Conference paper Open Access

An empirical methodology for rating building thermal mass as energy storage system

Antonis Peppas; C. Politi; K. Kollias; M. Taxiarchou; D. Mantelis; L. Karalis

Cities are facing unprecedented challenges as the pace of urbanization, the last decades, has faced a significant increase. These challenges appear in several fields, such as supply, exchange, and consumption of energy. At the same time, the increasing demand for electrification by end-use sectors can lead to higher power fluctuations across the daily demand profile. In fact, it is well documented that the building sector demands approximately 40% of primary energy used within the European borders. Managing energy consumption is a multifaceted challenge; introducing grid flexibility and offering various innovative approaches for optimal use in both building and district level are the keys for a sustainable urbanization in the upcoming years.

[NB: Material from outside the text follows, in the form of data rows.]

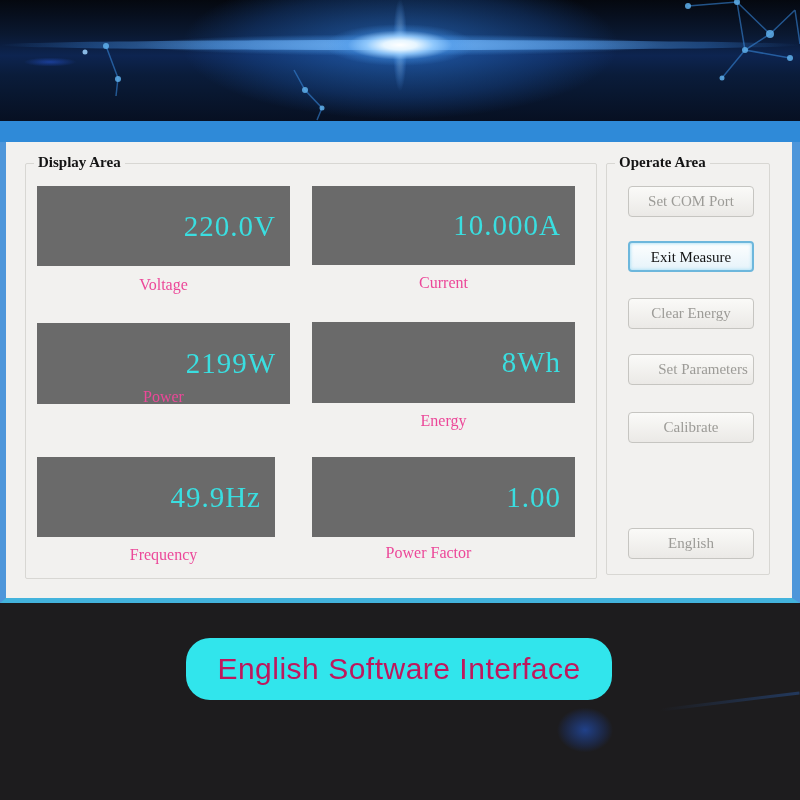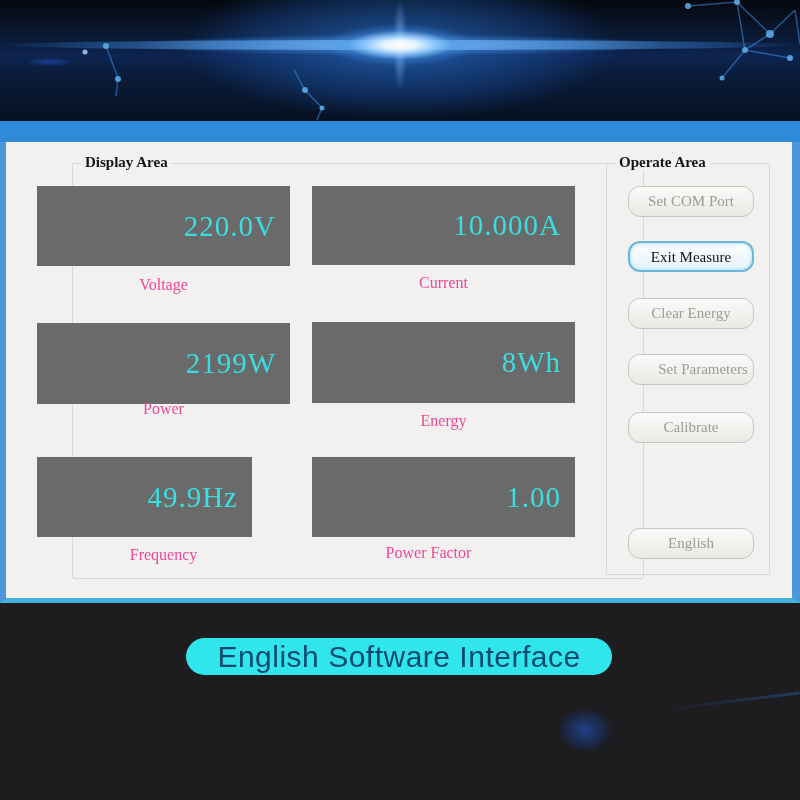--- a/index.html
+++ b/index.html
@@ -57,73 +57,73 @@
     position:absolute;left:0;top:121px;width:800px;height:21px;
     background:#2f8ad8;
   }
   .window-body{
     position:absolute;left:0;top:142px;width:800px;height:461px;
     box-sizing:border-box;background:#f2f1ef;
     border-left:6px solid #4e96da;border-right:8px solid #4e96da;border-bottom:5px solid #43b3dc;
   }
 
   .groupbox{position:absolute;border:1px solid #d8d7d3;border-radius:2px;}
-  .gb-display{left:25px;top:163px;width:570px;height:414px;margin-left:47px;}
+  .gb-display{left:25px;top:163px;width:570px;height:414px;}
   .gb-operate{left:606px;top:163px;width:162px;height:410px;}
   .gb-legend{
     position:absolute;top:-10px;left:8px;background:#f2f1ef;padding:0 4px;
     font-size:15px;font-weight:600;color:#141414;white-space:nowrap;
   }
 
   .panel{
     position:absolute;background:#6a6a6a;
     display:flex;align-items:center;justify-content:flex-end;
     padding-right:14px;box-sizing:border-box;
     color:#3adee0;font-size:29px;letter-spacing:1px;
   }
   .p-voltage    {left:37px; top:186px;width:253px;height:80px;}
   .p-current    {left:312px;top:186px;width:263px;height:79px;}
   .p-power      {left:37px; top:323px;width:253px;height:81px;}
   .p-energy     {left:312px;top:322px;width:263px;height:81px;}
-  .p-frequency  {left:37px; top:457px;width:215px;height:80px;}
+  .p-frequency  {left:37px; top:457px;width:238px;height:80px;}
   .p-powerfactor{left:312px;top:457px;width:263px;height:80px;}
 
   .panel-label{
     position:absolute;text-align:center;font-size:16px;color:#ec4899;
   }
   .l-voltage    {left:37px; top:276px;width:253px;}
   .l-current    {left:312px;top:274px;width:263px;}
-  .l-power      {left:37px; top:400px;width:253px;}
+  .l-power      {left:37px; top:388px;width:253px;}
   .l-energy     {left:312px;top:412px;width:263px;}
   .l-frequency  {left:37px; top:546px;width:253px;}
   .l-powerfactor{left:297px;top:544px;width:263px;}
 
   .op-btn{
     position:absolute;left:628px;width:126px;height:31px;
-    border:1px solid #c6c5c1;border-radius:12px;
+    border:1px solid #c6c5c1;border-radius:4px;
     background:linear-gradient(#fafaf8,#ebe9e6);
     color:#9c9b97;font-size:15px;font-family:"Liberation Serif",serif;
     text-align:center;line-height:29px;box-sizing:border-box;cursor:default;
   }
   .b-setcom  {top:186px;}
   .b-exit    {top:241px;height:31px;line-height:29px;
               color:#151515;border:2px solid #6db7dc;
               background:linear-gradient(#fdfefe,#e6f3fa);
               box-shadow:inset 0 0 3px 1px #b9e4f6;}
   .b-clear   {top:298px;}
   .b-setparam{top:354px;padding-left:24px;}
   .b-calib   {top:412px;}
   .b-cancel  {top:528px;}
 
   
   .caption-badge{
-    position:absolute;left:186px;top:638px;width:426px;height:37px;
+    position:absolute;left:186px;top:638px;width:426px;height:62px;
     background:#31e5ec;border-radius:24px;
     display:flex;align-items:center;justify-content:center;
-    font-family:"Liberation Sans",sans-serif;font-size:30px;color:#0c4a6e;
+    font-family:"Liberation Sans",sans-serif;font-size:30px;color:#be185d;
     letter-spacing:.5px;
   }
 </style>
 </head>
 <body>
 
 <div class="hero">
   <div class="flare-glow"></div>
   <div class="flare-streak2"></div>
   <div class="flare-streak"></div>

According to research, Decentralized Energy Systems (DES) using Renewable Energy Sources (RES) for energy production, offer an optimum solution for energy savings and grid flexibility, especially in stand-alone systems. However, due to the intermittent nature of RES and for meeting the load demand at any time, the need for energy storage systems is essential. Building thermal mass is a key parameter to mitigate inside temperature variations. Used with an optimized control strategy, a thermal mass increase is a solution to maintain a better thermal comfort, to stabilize heating and cooling loads and mitigate peak power demand. This study introduces both an efficient and flexible way to rate the thermal storage capability and through that the exploitation potential as a short-term energy storage system, by mainly using room temperature data as well as basic information of the building construction along with its Heating, Ventilation, and Air Conditioning (HVAC) equipment. So far, complex procedures are followed, which require extensive input of historical data, human efforts and time by developing theoretical models on simulation software, used by high experienced personnel.  This study presents an empirical methodology for rating and exploiting the building thermal inertia in order to enhance RES penetration by evaluating its performance. The research is based on real data, harvested by an intelligent monitored building in Lavrion Technological and Cultural Park operated solely for research activities. The methodology will provide a tool for real time quantification and evaluation of building thermal mass, which could be integrated to intelligent control algorithms. The whole system through commercial monitoring technologies and Building Energy Management Systems (BEMS) will deliver to the market a low cost, reliable tool for efficient and precise control of the HVAC equipment aiming to maximize RES penetration without compromising occupants’ comfort levels.